#### Problem description:
Exact repetition of the data below is required.

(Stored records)
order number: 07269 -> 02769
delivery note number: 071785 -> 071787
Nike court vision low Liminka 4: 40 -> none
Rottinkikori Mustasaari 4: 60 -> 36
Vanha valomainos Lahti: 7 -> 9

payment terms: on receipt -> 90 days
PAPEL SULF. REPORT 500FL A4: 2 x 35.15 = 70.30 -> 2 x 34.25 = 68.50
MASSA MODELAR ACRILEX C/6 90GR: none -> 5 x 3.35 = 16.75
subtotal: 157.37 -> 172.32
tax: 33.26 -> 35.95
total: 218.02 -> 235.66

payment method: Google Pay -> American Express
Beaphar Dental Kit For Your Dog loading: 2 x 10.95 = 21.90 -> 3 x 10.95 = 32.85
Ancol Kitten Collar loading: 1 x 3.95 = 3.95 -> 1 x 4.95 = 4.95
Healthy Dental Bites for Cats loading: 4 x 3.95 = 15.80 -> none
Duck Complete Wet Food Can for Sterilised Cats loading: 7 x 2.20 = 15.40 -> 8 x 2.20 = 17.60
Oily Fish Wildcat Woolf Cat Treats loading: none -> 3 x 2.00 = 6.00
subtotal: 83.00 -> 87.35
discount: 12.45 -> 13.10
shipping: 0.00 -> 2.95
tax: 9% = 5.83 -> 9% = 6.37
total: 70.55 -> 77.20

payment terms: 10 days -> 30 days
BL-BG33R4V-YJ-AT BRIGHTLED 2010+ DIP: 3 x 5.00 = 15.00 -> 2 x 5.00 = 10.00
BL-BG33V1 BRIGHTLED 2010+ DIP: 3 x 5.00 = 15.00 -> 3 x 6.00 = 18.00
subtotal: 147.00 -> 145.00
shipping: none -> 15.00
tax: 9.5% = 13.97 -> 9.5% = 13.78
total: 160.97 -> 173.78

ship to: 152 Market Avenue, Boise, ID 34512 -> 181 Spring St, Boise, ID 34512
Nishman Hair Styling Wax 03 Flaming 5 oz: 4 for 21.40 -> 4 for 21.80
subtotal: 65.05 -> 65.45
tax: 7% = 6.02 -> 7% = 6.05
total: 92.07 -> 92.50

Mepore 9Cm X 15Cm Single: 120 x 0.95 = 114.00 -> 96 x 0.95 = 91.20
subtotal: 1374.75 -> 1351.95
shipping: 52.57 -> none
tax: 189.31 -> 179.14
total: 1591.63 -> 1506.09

#### Task result:
order number: 07269 -> 02769
delivery note number: 071785 -> 071787
Nike court vision low Liminka 4: 40 -> none
Rottinkikori Mustasaari 4: 60 -> 36
Vanha valomainos Lahti: 7 -> 9

payment terms: on receipt -> 90 days
PAPEL SULF. REPORT 500FL A4: 2 x 35.15 = 70.30 -> 2 x 34.25 = 68.50
MASSA MODELAR ACRILEX C/6 90GR: none -> 5 x 3.35 = 16.75
subtotal: 157.37 -> 172.32
tax: 33.26 -> 35.95
total: 218.02 -> 235.66

payment method: Google Pay -> American Express
Beaphar Dental Kit For Your Dog loading: 2 x 10.95 = 21.90 -> 3 x 10.95 = 32.85
Ancol Kitten Collar loading: 1 x 3.95 = 3.95 -> 1 x 4.95 = 4.95
Healthy Dental Bites for Cats loading: 4 x 3.95 = 15.80 -> none
Duck Complete Wet Food Can for Sterilised Cats loading: 7 x 2.20 = 15.40 -> 8 x 2.20 = 17.60
Oily Fish Wildcat Woolf Cat Treats loading: none -> 3 x 2.00 = 6.00
subtotal: 83.00 -> 87.35
discount: 12.45 -> 13.10
shipping: 0.00 -> 2.95
tax: 9% = 5.83 -> 9% = 6.37
total: 70.55 -> 77.20

payment terms: 10 days -> 30 days
BL-BG33R4V-YJ-AT BRIGHTLED 2010+ DIP: 3 x 5.00 = 15.00 -> 2 x 5.00 = 10.00
BL-BG33V1 BRIGHTLED 2010+ DIP: 3 x 5.00 = 15.00 -> 3 x 6.00 = 18.00
subtotal: 147.00 -> 145.00
shipping: none -> 15.00
tax: 9.5% = 13.97 -> 9.5% = 13.78
total: 160.97 -> 173.78

ship to: 152 Market Avenue, Boise, ID 34512 -> 181 Spring St, Boise, ID 34512
Nishman Hair Styling Wax 03 Flaming 5 oz: 4 for 21.40 -> 4 for 21.80
subtotal: 65.05 -> 65.45
tax: 7% = 6.02 -> 7% = 6.05
total: 92.07 -> 92.50

Mepore 9Cm X 15Cm Single: 120 x 0.95 = 114.00 -> 96 x 0.95 = 91.20
subtotal: 1374.75 -> 1351.95
shipping: 52.57 -> none
tax: 189.31 -> 179.14
total: 1591.63 -> 1506.09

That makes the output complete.